- [Problem description]: All lines from the one containing "[263,226,377,242] [90,250,264,266] attempting" through the last line below must be duplicated exactly, with nothing outside that span.

- [Change listing data]:
--

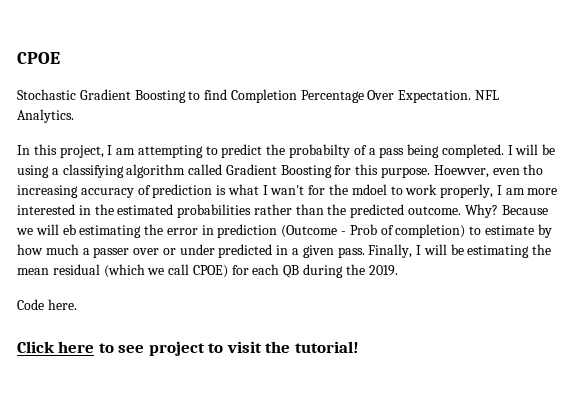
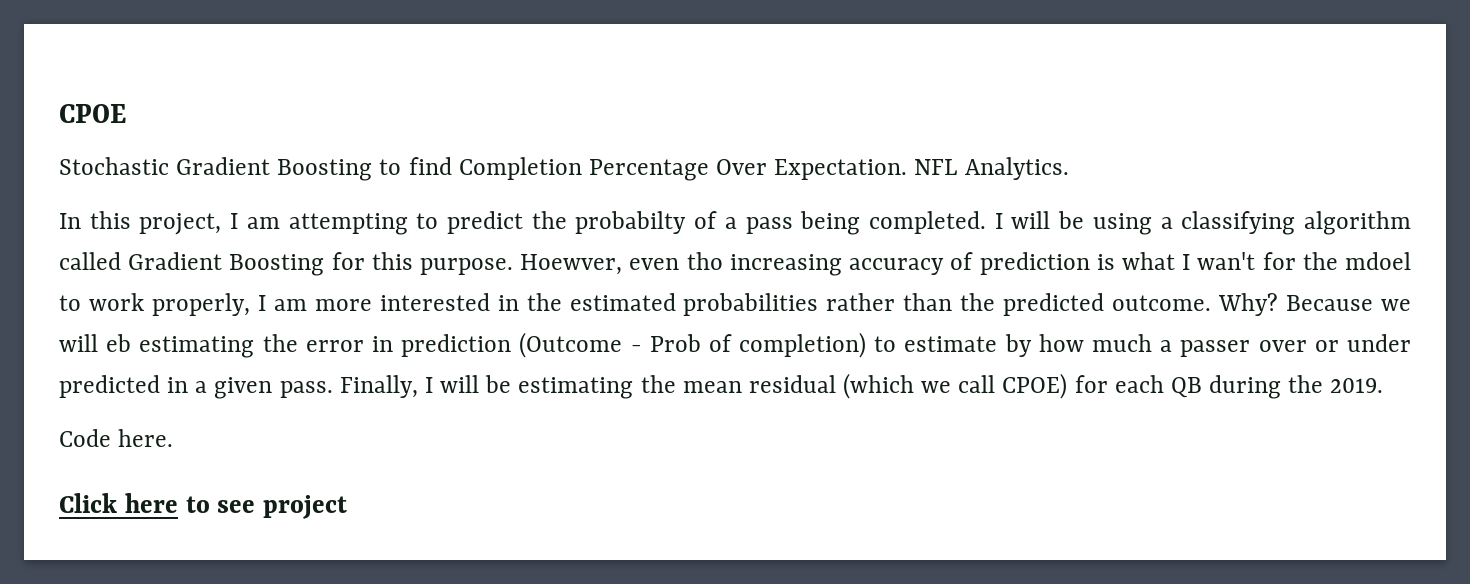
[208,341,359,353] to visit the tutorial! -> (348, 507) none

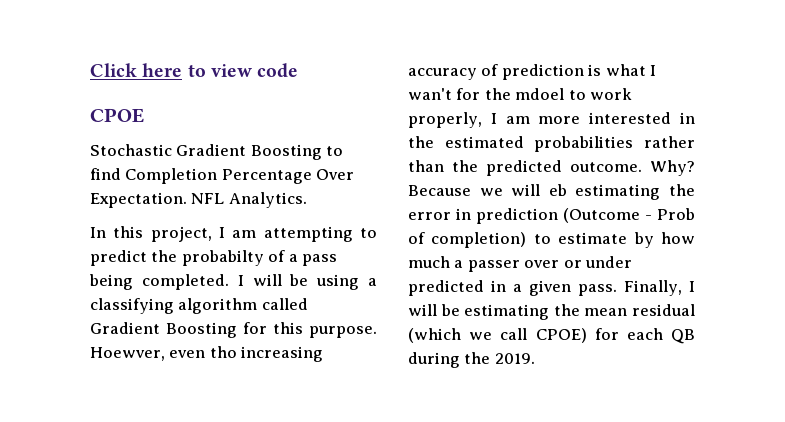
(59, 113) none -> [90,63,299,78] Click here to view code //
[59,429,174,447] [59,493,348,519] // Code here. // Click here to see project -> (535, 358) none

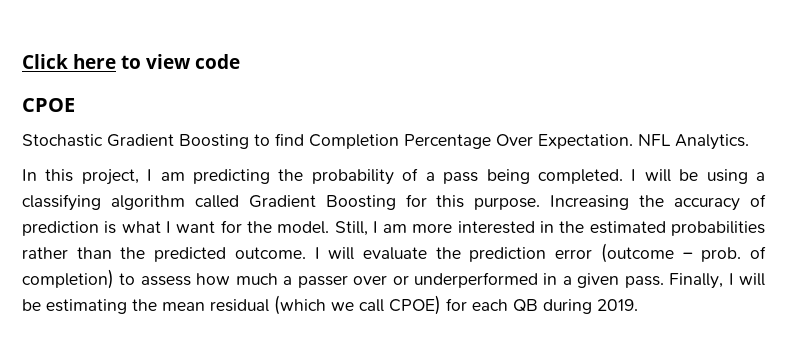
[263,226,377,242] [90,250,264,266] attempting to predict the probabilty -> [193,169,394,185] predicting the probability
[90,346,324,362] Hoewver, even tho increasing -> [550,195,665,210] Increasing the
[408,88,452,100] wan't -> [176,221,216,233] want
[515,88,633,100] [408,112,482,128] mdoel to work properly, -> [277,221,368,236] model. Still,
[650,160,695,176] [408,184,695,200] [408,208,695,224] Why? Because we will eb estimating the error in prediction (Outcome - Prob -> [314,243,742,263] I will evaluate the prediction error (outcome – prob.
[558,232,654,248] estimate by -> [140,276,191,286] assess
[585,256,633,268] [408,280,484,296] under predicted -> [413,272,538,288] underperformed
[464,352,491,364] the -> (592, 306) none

--

- [Expected output]:
[263,226,377,242] [90,250,264,266] attempting to predict the probabilty -> [193,169,394,185] predicting the probability
[90,346,324,362] Hoewver, even tho increasing -> [550,195,665,210] Increasing the
[408,88,452,100] wan't -> [176,221,216,233] want
[515,88,633,100] [408,112,482,128] mdoel to work properly, -> [277,221,368,236] model. Still,
[650,160,695,176] [408,184,695,200] [408,208,695,224] Why? Because we will eb estimating the error in prediction (Outcome - Prob -> [314,243,742,263] I will evaluate the prediction error (outcome – prob.
[558,232,654,248] estimate by -> [140,276,191,286] assess
[585,256,633,268] [408,280,484,296] under predicted -> [413,272,538,288] underperformed
[464,352,491,364] the -> (592, 306) none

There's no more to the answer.